Entering adolescence, she sometimes brooded about the persistent dream’s possible symbolic content. Because it recurred so often back then, she also wondered if she might be disturbed, psychologically unbalanced, as in crazy-waiting-to-happen. But no. No, that was the worst kind of young-adult-novel hokum: tragic young girl hiding her tri-polar psycho-paranoid true-werewolf nature from the world and from herself until she has a breakdown the very day before she would have been voted the Most Popular Girl in Ninth Grade and would have been kissed by the cutest bad-boy rebel in school. Even at that young age, she was remarkably self-possessed, confident of her right to be in the world and her ability to make her way on her own terms.
Now she dismissed the dream for what it surely always had been: nothing more than proof that finding the body by the dinette table had been traumatic—the abundance of blood, the blind and drooling eyes, the mouth gaping in a silent cry.
The bedside clock read 3:49 A.M. In little more than six hours, she would receive a diagnosis from her physician. She had no reason to fear Dr. Sanjay Chandra, just as she had no reason to fear the bearers of the dead in a dream. There were no boogeymen. She would be well, all would be well, all manner of things would be well.

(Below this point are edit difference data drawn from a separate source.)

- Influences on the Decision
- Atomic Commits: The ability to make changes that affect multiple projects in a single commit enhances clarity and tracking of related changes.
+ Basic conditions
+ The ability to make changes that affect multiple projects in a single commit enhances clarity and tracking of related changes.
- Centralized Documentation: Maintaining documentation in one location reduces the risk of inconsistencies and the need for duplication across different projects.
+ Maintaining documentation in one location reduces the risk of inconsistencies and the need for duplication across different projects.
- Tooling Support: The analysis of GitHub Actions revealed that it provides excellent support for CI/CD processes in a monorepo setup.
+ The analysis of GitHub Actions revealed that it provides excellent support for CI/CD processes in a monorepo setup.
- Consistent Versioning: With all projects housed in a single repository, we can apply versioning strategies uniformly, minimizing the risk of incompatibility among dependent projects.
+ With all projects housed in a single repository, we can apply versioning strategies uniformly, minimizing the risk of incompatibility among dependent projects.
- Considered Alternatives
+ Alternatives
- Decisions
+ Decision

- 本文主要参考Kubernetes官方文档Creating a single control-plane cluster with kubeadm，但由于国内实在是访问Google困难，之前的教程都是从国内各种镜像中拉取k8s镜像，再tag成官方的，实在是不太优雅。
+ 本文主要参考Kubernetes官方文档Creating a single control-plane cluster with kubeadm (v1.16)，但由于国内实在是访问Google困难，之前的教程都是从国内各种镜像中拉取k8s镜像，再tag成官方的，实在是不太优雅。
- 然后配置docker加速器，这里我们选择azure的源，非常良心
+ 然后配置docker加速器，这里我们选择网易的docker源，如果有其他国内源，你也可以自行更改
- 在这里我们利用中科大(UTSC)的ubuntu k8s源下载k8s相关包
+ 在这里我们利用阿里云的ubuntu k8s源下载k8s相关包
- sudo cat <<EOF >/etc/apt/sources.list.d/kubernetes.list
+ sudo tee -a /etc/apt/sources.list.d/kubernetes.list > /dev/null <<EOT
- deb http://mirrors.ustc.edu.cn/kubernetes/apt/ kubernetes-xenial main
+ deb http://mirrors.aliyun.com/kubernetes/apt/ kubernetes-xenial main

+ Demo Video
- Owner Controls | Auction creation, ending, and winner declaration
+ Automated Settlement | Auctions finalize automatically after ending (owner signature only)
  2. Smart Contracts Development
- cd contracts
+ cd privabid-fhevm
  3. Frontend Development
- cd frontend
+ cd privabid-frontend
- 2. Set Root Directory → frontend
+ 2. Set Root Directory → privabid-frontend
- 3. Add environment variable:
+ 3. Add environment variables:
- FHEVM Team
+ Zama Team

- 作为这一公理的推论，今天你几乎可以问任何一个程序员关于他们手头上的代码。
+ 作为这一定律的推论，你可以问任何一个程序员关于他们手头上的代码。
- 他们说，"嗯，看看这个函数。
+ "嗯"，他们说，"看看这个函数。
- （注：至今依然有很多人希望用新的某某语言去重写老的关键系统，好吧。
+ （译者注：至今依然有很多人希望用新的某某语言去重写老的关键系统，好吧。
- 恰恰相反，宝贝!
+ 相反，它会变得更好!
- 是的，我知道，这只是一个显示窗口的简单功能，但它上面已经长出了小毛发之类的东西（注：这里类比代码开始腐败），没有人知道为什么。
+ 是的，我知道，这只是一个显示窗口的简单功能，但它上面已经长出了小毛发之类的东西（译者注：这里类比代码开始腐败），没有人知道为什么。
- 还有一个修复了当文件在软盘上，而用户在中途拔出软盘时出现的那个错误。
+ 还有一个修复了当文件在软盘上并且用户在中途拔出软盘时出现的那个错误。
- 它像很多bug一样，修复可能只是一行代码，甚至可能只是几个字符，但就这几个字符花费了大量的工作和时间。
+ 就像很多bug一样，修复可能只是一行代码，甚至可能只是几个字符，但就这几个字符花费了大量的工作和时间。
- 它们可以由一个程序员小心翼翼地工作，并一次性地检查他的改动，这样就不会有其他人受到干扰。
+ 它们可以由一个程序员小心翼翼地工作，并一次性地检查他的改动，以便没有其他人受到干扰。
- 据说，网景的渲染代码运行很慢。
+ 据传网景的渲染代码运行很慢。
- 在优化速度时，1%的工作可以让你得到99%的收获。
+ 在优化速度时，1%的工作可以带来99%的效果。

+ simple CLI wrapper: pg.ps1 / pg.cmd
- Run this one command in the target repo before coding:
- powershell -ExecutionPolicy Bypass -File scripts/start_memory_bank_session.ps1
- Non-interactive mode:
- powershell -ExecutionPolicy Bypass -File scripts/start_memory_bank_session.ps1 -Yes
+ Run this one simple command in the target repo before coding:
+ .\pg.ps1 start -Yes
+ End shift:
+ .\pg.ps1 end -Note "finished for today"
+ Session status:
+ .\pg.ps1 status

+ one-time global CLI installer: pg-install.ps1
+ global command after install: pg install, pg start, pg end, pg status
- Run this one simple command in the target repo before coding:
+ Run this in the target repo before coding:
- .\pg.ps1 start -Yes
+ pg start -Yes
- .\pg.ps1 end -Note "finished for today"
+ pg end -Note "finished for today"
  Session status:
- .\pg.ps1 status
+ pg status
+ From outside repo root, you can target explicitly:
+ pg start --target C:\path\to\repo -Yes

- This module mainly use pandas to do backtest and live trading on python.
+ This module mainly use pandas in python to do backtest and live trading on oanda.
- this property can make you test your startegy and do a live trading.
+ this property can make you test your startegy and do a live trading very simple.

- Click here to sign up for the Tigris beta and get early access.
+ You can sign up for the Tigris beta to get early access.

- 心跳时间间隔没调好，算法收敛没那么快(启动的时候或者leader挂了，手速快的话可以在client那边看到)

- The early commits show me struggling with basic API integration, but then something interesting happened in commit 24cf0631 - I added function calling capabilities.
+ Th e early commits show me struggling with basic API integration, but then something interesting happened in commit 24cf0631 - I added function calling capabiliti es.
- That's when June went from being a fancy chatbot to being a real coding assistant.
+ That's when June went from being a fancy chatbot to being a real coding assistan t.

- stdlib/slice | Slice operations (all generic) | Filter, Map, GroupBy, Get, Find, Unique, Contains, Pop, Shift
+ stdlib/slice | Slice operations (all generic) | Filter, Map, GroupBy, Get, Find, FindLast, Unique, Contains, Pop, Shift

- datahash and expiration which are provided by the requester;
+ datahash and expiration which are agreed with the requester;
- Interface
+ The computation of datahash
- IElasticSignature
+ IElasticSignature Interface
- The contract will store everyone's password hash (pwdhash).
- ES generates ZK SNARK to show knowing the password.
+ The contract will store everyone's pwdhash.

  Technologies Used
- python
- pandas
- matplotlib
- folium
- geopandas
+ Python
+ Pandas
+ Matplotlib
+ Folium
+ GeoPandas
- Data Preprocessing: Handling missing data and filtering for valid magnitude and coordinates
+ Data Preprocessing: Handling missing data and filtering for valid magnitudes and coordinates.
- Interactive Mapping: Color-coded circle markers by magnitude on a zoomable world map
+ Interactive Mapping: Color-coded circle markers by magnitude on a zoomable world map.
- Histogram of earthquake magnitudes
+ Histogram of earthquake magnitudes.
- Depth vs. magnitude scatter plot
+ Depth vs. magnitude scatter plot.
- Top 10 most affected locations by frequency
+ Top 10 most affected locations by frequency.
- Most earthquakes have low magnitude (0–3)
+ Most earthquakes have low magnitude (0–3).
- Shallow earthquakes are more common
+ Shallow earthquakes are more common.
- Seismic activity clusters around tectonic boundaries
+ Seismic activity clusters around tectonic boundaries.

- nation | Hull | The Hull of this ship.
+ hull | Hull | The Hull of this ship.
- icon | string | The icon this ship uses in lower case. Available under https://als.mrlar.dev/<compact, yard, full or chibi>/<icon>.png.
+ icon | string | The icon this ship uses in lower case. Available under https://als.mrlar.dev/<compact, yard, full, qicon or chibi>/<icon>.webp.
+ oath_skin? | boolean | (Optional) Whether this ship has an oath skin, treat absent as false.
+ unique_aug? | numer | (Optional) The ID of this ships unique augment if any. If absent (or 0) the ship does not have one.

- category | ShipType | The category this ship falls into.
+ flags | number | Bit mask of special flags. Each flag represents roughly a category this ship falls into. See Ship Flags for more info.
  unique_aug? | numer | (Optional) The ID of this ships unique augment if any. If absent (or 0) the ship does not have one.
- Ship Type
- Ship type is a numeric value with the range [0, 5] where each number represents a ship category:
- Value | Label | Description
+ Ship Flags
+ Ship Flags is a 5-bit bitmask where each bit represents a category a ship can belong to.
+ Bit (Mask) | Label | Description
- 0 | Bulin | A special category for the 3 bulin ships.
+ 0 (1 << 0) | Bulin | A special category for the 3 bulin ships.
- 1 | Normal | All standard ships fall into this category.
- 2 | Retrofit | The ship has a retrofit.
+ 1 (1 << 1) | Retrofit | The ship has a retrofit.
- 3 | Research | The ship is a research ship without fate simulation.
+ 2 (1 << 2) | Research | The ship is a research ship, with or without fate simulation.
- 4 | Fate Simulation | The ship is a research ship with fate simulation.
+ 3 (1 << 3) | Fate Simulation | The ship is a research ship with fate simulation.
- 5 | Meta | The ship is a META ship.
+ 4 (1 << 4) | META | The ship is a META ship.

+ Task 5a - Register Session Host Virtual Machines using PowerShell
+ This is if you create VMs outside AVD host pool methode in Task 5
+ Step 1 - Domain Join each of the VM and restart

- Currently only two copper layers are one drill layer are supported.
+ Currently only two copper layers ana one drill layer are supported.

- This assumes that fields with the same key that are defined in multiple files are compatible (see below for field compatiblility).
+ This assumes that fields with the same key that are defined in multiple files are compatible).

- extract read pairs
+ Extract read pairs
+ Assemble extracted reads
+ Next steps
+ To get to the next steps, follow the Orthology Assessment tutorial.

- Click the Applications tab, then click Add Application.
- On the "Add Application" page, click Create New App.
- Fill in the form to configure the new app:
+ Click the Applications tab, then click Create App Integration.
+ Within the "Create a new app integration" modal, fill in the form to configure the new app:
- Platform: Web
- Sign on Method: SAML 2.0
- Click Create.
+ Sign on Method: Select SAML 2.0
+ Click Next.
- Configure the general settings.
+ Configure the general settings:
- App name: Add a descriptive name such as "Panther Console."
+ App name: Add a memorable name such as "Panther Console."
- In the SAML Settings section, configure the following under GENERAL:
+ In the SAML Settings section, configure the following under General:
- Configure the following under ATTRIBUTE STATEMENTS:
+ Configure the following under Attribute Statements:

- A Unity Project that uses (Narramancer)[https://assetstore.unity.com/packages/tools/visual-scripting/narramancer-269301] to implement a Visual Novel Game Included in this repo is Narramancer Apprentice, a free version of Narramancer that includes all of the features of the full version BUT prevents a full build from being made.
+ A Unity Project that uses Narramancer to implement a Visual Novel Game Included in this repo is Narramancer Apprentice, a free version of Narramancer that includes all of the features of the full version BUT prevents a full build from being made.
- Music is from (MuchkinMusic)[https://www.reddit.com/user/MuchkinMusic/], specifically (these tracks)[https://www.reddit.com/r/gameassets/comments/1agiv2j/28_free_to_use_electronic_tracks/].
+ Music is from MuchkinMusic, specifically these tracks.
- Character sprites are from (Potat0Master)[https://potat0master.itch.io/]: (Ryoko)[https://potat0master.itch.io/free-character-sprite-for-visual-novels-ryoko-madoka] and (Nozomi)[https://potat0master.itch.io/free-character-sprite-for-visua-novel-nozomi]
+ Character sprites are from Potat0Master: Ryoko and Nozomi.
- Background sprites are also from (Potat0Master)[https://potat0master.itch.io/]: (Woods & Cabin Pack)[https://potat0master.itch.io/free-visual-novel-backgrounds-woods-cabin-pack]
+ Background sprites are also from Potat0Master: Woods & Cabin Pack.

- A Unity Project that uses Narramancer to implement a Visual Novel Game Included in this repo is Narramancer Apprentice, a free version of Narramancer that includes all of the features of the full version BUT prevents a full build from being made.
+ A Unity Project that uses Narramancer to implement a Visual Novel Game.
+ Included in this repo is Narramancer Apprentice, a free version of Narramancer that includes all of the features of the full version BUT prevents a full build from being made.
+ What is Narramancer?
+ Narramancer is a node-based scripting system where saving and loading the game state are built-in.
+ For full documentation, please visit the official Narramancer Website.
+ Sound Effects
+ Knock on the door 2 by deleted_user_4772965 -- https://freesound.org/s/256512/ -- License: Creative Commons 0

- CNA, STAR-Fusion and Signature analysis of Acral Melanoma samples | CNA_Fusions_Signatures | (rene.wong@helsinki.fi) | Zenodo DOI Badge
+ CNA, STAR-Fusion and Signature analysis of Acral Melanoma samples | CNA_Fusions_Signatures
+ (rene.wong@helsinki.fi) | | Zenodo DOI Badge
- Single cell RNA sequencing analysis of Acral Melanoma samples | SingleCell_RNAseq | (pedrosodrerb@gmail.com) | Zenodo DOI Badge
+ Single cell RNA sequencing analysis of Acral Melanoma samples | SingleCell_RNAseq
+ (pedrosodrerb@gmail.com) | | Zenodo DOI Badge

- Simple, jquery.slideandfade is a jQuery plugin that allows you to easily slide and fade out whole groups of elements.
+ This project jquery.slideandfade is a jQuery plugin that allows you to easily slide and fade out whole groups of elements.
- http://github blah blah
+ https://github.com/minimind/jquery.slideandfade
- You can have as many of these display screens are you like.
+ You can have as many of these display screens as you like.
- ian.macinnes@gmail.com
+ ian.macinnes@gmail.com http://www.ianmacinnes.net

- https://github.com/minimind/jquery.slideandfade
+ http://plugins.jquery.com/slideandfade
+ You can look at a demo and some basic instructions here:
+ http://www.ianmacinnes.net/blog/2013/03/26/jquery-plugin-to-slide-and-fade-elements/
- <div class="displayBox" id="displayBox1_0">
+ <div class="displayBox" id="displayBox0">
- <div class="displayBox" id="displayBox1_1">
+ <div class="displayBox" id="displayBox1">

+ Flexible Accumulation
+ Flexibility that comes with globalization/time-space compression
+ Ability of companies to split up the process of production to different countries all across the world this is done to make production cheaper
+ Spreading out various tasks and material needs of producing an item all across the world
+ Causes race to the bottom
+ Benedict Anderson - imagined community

Reclining once more, her head upon her pillow, she closed her eyes. She told herself where she would be a day from now, a week from now, a year. Soon she slept again, and this time her sleep was not sullied by a nightmare.
When the seizure struck Bibi, her body spasmed on the bed, and from her throat issued thick wordless grunts. The episode was mild and brief, however, and it did not wake her.
One Moment of Truth Among Many
ROOM 456 HAD THREE CHAIRS FOR VISITORS. They were cheap and only as comfortable as they had to be for the name chairs to apply.
Dr. Sanjay Chandra didn’t want to loom over Bibi as she lay in bed, reporting on her health from a superior height. He placed two chairs by the window, and they sat facing each other, with blue sky and scattered white clouds to Bibi’s right, as if she were receiving this news in the foyer of Heaven.
In spite of wearing a white lab coat over iron-gray suit pants, a pale-blue shirt, and a blue tie, and although he had arrived carrying an ultrathin laptop with which he could evidently access all Bibi’s test results, Dr. Chandra had none of the intimidating presence that was natural to some physicians and cultivated by others. Soft-spoken, with an air of serenity that suggested that he had made peace with this world of endless frustrations and with his own ambition, he seemed less like a doctor than like a counselor of the troubled.
In preparation for this meeting, Bibi had taken a shower, brushed her long, dark hair, applied makeup, and donned a sapphire-blue silk robe over her pajamas. If the physician had bad news to deliver, she intended to receive it with style, to appear in no way pitiable or in the least defeated.
The diagnosis proved to be bad indeed, her prognosis even worse. A year to live. A year of decline and suffering.
She knew now why Dr. Chandra had wanted to speak to her alone. Neither her mother nor her father possessed the emotional fortitude to watch her receive this news. Her reaction, no matter how stoic, would have undone them, and Bibi would have been too concerned about them to remain focused on her options as single-mindedly as she must.
With the gentleness and compassion of a caring chaplain in a death-row conference with a condemned man, Dr. Chandra explained why Bibi was without good options. Her cancer was far advanced. Even caught early, gliomatosis cerebri was too dispersed in the brain for surgery to be a permanent solution. At this stage, chemotherapy and radiation would gain her little time, if any. “And the side effects will make the days ahead harder, Bibi. Much harder, I’m afraid.”
“No offense,” she said, “but what about a second opinion?”
“I asked Dr. Beryl Chemerinski to provide one. She is a highly respected surgical oncologist at another hospital, with no connection to me. She concurs with my conclusions. I wish she didn’t. You can do chemo and radiation nevertheless. Only you can make that decision.”